Die Annahme des schweren sexuellen Missbrauchs einer widerstandsunfähigen Person I.S.d. § 179 Absatz I Nr. 2, § 179 Absatz V Nr. 1 StGB) hielt der BGH aus den folgenden Gründen für fehlerhaft:

„Opfer einer Tat nach § 179 StGB kann nur sein, wer auf Grund einzelner, im Tatbestand des Absatzes 1 näher beschriebener Gegebenheiten unfähig ist, einen ausreichenden Widerstandswillen gegen das sexuelle Ansinnen des Täters zu bilden, zu äußern oder durchzusetzen (…). Die Feststellung der Widerstandsunfähigkeit ist eine normative Entscheidung (…); sie erfordert die Überzeugung des Tatrichters, dass das Opfer zum Widerstand gänzlich unfähig war (…).

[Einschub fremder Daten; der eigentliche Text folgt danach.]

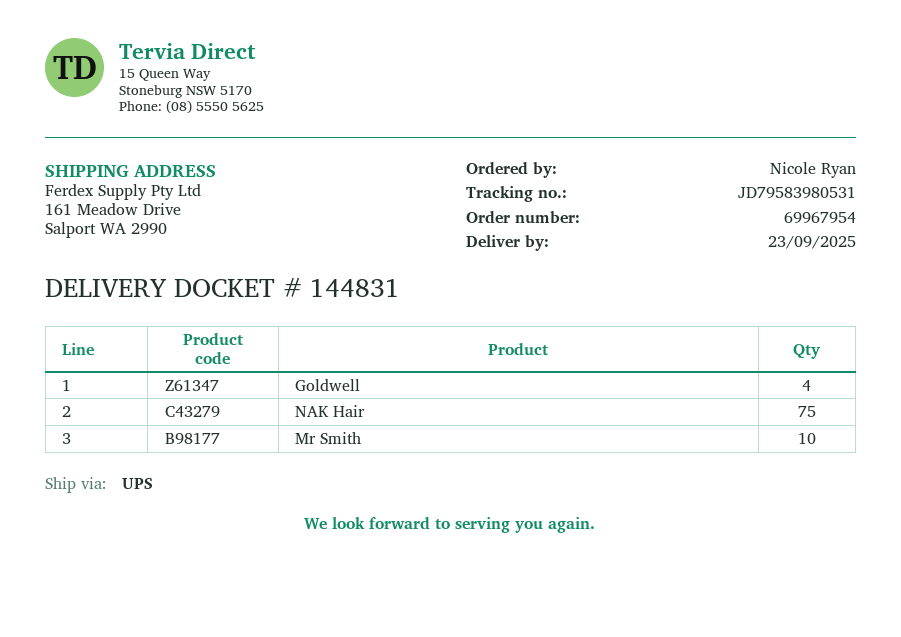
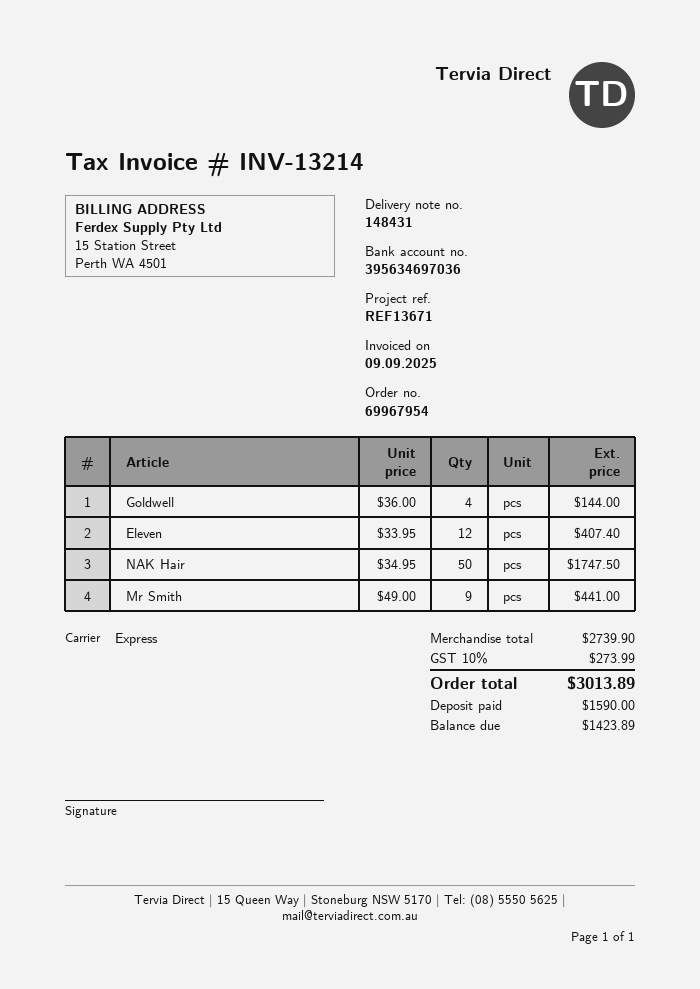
delivery note number: 144831 -> 148431
shipping method: UPS -> express
NAK Hair: 75 -> 50
Mr Smith: 10 -> 9
Eleven: none -> 12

Die Überzeugung, dass die Zeugin A widerstandsunfähig im Sinne des § 179 Absatz I StGB war, stützt die Strafkammer allein auf das Gutachten eines Sachverständigen. Dabei kann dahinstehen, ob die Strafkammer, die sich dem Gutachten mit der Begründung angeschlossen hat, die Ausführungen des forensisch erfahrenen Sachverständigen seien detailliert, widerspruchsfrei und nachvollziehbar, für ihre Entscheidung über eine ausreichende Grundlage verfügte, da die bloße Nachvollziehbarkeit einer sachverständigen Beurteilung die notwendige richterliche Überzeugung nicht begründen kann. Dies bedarf indes keiner Entscheidung. Denn die im Urteil wiedergegebenen Ausführungen des Sachverständigen belegen nicht die Widerstandsunfähigkeit der Zeugin i.S.d. § 179 Absatz I StGB. Hierzu hat der Generalbundesanwalt in der Antragsschrift vom 4. 7. 2011 ausgeführt, dass die Zeugin „aus (Existenz-)Angst, die Beziehung zu ihrem Therapeuten – dem Angeklagten – könne abbrechen und ihre „Mutter” werde ihr genommen, nicht in der Lage gewesen [sei], „nein” zu sagen und Widerstand zu leisten. Bereits diese Ausführungen belegen, dass die Nebenklägerin sowohl das sexuelle Ansinnen des Angeklagten als auch ihre Handlungsalternativen und deren Folgen erkannt hat. Dass sie sich dafür entschieden hat – wenn auch aus krankhaft bedingter Existenzangst – keinerlei Widerstand zu äußern [und zu leisten], zeigt aber, dass die Nebenklägerin eine Abwägung vorgenommen, mithin ein Willensbildungsprozess stattgefunden hat. Der Umstand, dass sie in ihrer Entscheidung „nicht frei gewesen” sei, steht dem nicht entgegen. Denn er bedeutet lediglich, dass der zu erwartende Behandlungsabbruch für die Nebenklägerin einen derart großen (vermeintlichen) Nachteil dargestellt hätte, den sie für sich nicht in Kauf nehmen wollte““ (BGH, Beschluss vom 10. 8. 2011 – 4 StR 338/11 (LG Bielefeld)).